The best approach for mobile detailers:

  1. Start a mileage tracking app when you leave for your first job each morning
  2. Keep it running through all jobs, supply runs, and travel between clients
  3. Stop it when you arrive home after your last appointment
  4. Scan your gas receipt at each fill-up with FuelSnap
  5. Record your odometer on the 1st of each month for backup documentation

Since your route varies daily (unlike a pool tech with fixed accounts), GPS tracking is especially important. It creates a defensible record of exactly where you drove and when.

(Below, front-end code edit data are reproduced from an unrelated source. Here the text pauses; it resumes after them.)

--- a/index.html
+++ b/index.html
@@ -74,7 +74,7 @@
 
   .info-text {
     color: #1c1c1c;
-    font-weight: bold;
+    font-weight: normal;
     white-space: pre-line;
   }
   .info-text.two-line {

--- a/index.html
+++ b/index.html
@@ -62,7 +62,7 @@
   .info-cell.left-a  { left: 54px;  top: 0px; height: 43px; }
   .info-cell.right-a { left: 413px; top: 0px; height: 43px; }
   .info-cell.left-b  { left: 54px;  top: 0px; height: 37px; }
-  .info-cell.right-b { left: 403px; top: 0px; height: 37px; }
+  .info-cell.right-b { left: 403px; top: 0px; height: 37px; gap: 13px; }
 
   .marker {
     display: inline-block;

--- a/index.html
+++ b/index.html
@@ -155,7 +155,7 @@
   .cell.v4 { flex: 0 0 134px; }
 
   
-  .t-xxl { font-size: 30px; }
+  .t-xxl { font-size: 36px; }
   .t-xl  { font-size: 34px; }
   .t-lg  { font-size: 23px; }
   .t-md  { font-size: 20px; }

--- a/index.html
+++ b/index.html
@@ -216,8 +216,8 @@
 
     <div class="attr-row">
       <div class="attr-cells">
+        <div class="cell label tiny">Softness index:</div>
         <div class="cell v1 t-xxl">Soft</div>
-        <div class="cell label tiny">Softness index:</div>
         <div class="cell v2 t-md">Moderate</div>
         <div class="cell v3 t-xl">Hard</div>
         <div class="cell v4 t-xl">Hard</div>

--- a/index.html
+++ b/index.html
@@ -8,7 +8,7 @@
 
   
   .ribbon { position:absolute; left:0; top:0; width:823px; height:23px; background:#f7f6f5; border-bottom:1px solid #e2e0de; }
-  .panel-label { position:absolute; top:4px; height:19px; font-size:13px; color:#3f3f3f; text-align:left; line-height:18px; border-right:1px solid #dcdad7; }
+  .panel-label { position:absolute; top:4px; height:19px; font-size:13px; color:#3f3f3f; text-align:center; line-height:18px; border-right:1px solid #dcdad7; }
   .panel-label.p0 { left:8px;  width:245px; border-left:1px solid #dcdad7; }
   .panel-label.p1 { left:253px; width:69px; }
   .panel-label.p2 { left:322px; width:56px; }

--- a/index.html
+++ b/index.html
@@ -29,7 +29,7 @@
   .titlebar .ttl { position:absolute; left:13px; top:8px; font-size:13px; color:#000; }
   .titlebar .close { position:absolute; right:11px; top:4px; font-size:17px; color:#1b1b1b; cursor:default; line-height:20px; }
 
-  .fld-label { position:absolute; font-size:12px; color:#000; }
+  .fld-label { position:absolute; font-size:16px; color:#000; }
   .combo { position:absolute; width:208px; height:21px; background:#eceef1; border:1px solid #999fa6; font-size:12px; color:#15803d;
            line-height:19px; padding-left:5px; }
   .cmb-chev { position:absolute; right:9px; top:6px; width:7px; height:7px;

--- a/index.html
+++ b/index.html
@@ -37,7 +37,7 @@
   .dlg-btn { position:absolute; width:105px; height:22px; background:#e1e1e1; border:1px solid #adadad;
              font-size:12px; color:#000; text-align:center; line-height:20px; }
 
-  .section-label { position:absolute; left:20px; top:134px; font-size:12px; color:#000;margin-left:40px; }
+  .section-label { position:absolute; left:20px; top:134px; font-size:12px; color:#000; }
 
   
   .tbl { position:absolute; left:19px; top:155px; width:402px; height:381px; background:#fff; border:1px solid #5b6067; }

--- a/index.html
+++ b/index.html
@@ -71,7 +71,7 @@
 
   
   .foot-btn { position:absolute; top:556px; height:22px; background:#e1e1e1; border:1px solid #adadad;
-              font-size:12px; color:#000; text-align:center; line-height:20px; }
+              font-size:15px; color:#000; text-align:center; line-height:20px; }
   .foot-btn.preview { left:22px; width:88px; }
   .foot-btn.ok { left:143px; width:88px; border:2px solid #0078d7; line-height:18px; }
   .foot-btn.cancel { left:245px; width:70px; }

Other Mobile Detailing Tax Deductions

Beyond mileage, here is everything you can deduct on Schedule C:

Supplies (Line 22)

  • Polishes, compounds, waxes, sealants, ceramic coatings
  • Clay bars, iron removers, tar removers, bug removers
  • Interior cleaners, leather conditioner, fabric protectant
  • Microfiber towels, applicator pads, brushes
  • Glass cleaner, tire dressing, trim restorer
  • Masking tape, plastic sheeting, drop cloths

Equipment (Depreciation or Section 179)

  • Pressure washer, foam cannon, steam cleaner
  • Dual-action polisher, rotary buffer
  • Carpet extractor, wet/dry vacuum
  • Generator (if you carry your own power)
  • Water tank and plumbing system
  • LED work lights, extension cords
  • Paint thickness gauge, inspection lights

Vehicle Expenses (if using actual expense method)

  • Gas and oil
  • Van/truck payment or lease
  • Commercial auto insurance
  • Maintenance and repairs (including van buildout maintenance)
  • Registration and inspection
  • Tires

Other Deductions

  • Phone and data plan — business-use percentage for booking, GPS, customer communication
  • Scheduling software — Urable, Mobile Tech RX, Square Appointments
  • Water costs — fill-ups, DI water systems, water softener media
  • Insurance — general liability, bonding
  • Uniforms — company shirts, aprons (if not suitable for everyday wear)
  • Marketing — business cards, vehicle wrap, website, Google Ads, social media ads
  • Training — courses, certifications, workshops, detailing conventions

Vehicle Wrap: A Special Deduction

If you wrapped your van or truck with your business branding, it is deductible. The IRS considers a vehicle wrap an advertising expense (deductible on Schedule C, Line 8). A full wrap ($2,500-$5,000) is typically deducted in the year you paid for it. This deduction is available regardless of whether you use the standard mileage rate or actual expenses.

Your Tax Filing Checklist

  1. Total your mileage log — all business miles for the year
  2. Total your gas receipts (from FuelSnap) — needed if using actual expenses, useful as backup regardless
  3. Add up supply purchases — keep all product receipts organized by category
  4. Calculate equipment depreciation — or take Section 179 for new equipment purchased this year
  5. Compare methods: (business miles × $0.725) vs. (total vehicle expenses × business-use %)
  6. File Schedule C with your highest-value deduction method
  7. Pay quarterly estimated taxes to avoid penalties (set aside 25-30% of profit)

The combination of high mileage + expensive supplies + equipment depreciation makes mobile detailing one of the most deduction-rich self-employed businesses. Track everything from day one and you will keep thousands more of what you earn.